Cell Circuit Search: Molecular interaction models provide us with a framework for integrating the large-scale data that we are now able to collect at multiple levels of biological information – genes, RNAs, proteins, and small molecules. Cell Circuit Search is a web-based interface for searching for genes that appear in our library of network models.
NetworkBLAST Software: NetworkBlast analyzes protein interaction networks in order to predict previously unknown relationships. It can compare multiple species’ protein interaction networks and infer interactions through homology. The program is best used in conjunction with Cytoscape to easily visualize the returned data.
PathBLAST Website: Pathway alignment and query against protein interaction databases to identify conserved protein interaction networks between species. PathBLAST searches the protein-protein interaction network of the target organism to extract all protein interaction pathways that align with a pathway query.
VERA and SAM: VERA and SAM was developed to address the need for a better statistical test for identifying differentially-expressed genes. VERA estimates the parameters of a statistical model that describes multiplicative and additive errors influencing an array experiment, using the method of maximum likelihood. SAM gives a value, lambda, for each gene on an array, which describes how likely it is that the gene is expressed differently between the two cell populations and was developed to address the need for a better statistical test for identifying differentially-expressed genes.

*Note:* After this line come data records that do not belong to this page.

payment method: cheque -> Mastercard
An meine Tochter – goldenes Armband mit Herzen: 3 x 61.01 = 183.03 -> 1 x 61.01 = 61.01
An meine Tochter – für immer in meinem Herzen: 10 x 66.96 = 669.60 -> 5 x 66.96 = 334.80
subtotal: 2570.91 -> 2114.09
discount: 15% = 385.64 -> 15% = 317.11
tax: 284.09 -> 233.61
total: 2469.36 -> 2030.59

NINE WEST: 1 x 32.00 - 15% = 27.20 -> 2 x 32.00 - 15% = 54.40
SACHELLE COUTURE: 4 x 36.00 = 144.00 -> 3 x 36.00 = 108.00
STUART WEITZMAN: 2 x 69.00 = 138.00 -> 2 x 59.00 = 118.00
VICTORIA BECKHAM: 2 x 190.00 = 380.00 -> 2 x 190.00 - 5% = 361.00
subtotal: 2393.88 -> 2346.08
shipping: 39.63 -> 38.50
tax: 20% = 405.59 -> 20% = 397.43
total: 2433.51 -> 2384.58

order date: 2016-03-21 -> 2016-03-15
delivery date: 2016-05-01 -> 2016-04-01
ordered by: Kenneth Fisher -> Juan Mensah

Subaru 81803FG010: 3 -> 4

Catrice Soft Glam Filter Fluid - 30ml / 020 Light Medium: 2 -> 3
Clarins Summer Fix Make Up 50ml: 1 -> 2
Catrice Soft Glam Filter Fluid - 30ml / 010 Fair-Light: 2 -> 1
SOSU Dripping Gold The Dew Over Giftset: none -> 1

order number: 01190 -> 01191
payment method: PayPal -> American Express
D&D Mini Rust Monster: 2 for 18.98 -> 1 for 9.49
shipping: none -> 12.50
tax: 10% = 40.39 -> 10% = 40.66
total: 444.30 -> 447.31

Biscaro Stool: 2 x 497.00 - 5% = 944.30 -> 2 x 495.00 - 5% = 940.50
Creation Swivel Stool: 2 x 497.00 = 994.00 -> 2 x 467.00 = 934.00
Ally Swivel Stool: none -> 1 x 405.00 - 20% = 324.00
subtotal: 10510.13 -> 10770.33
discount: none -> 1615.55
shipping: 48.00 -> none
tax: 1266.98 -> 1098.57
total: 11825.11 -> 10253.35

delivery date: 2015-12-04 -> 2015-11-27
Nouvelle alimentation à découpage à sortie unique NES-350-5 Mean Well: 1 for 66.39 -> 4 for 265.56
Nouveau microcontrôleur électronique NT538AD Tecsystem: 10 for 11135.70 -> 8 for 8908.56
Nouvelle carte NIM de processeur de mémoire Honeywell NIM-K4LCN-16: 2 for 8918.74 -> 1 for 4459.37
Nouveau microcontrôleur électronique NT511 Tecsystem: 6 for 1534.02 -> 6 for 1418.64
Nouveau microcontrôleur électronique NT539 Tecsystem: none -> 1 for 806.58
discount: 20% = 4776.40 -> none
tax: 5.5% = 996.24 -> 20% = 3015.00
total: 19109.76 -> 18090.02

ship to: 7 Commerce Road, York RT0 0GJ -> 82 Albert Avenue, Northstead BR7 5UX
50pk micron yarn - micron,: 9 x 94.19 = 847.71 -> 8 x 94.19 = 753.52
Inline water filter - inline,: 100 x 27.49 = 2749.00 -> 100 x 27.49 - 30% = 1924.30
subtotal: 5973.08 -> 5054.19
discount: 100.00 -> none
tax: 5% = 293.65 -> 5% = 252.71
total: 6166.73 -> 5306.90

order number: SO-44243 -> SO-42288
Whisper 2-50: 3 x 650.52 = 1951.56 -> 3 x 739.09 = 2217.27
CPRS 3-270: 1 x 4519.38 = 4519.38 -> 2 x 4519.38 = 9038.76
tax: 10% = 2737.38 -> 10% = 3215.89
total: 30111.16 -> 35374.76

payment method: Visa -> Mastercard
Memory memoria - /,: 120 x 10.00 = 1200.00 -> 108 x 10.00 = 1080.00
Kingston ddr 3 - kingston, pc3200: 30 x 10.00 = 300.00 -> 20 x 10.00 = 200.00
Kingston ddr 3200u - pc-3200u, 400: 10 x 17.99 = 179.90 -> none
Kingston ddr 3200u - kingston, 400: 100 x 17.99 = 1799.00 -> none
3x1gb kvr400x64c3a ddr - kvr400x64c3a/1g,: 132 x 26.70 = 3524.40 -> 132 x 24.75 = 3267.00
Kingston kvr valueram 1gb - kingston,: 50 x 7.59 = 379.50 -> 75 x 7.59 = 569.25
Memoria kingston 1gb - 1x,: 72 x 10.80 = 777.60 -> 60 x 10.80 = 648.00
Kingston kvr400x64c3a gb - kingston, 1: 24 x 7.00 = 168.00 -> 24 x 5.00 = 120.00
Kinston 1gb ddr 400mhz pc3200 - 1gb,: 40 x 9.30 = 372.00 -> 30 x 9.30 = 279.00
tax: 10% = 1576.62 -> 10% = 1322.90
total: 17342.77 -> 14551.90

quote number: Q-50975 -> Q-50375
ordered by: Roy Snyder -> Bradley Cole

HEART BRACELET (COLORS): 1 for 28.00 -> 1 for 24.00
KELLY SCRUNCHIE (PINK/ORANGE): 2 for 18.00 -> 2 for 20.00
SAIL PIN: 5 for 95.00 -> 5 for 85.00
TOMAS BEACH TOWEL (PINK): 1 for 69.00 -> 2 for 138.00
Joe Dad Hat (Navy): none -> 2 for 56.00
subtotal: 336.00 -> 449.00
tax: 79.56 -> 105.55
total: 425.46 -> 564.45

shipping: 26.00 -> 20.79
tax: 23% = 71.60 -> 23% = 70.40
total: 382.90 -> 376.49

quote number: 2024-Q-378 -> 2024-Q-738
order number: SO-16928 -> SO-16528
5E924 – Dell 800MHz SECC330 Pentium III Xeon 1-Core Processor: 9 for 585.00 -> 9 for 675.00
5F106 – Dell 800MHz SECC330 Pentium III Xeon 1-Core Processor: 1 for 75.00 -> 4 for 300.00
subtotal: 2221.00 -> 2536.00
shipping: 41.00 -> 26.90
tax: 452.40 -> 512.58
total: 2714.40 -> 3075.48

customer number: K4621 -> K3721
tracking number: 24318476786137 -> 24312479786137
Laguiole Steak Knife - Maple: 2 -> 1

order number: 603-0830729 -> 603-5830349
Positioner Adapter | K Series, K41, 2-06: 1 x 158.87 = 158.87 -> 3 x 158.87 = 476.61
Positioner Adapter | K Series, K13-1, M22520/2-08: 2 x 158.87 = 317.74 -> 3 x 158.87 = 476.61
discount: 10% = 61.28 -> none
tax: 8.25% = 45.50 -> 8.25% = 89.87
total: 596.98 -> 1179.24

Dapple: Dapple is a program for quantitating spots on a two-color DNA microarray image. Given a pair of images from a comparative hybridization, Dapple finds the individual spots on the image, evaluates their qualities, and quantifies their total fluorescent intensities. Dapple is designed to work with microarrays on glass and is a program for quantitating spots on a two-color DNA microarray image.
enoLOGOS: Program enoLOGOS generates LOGOs of transcription factor DNA binding sites from various types of input matrices. It can utilize standard count matrices, probability matrices or matrices of “energy” values (i.e., log-frequencies).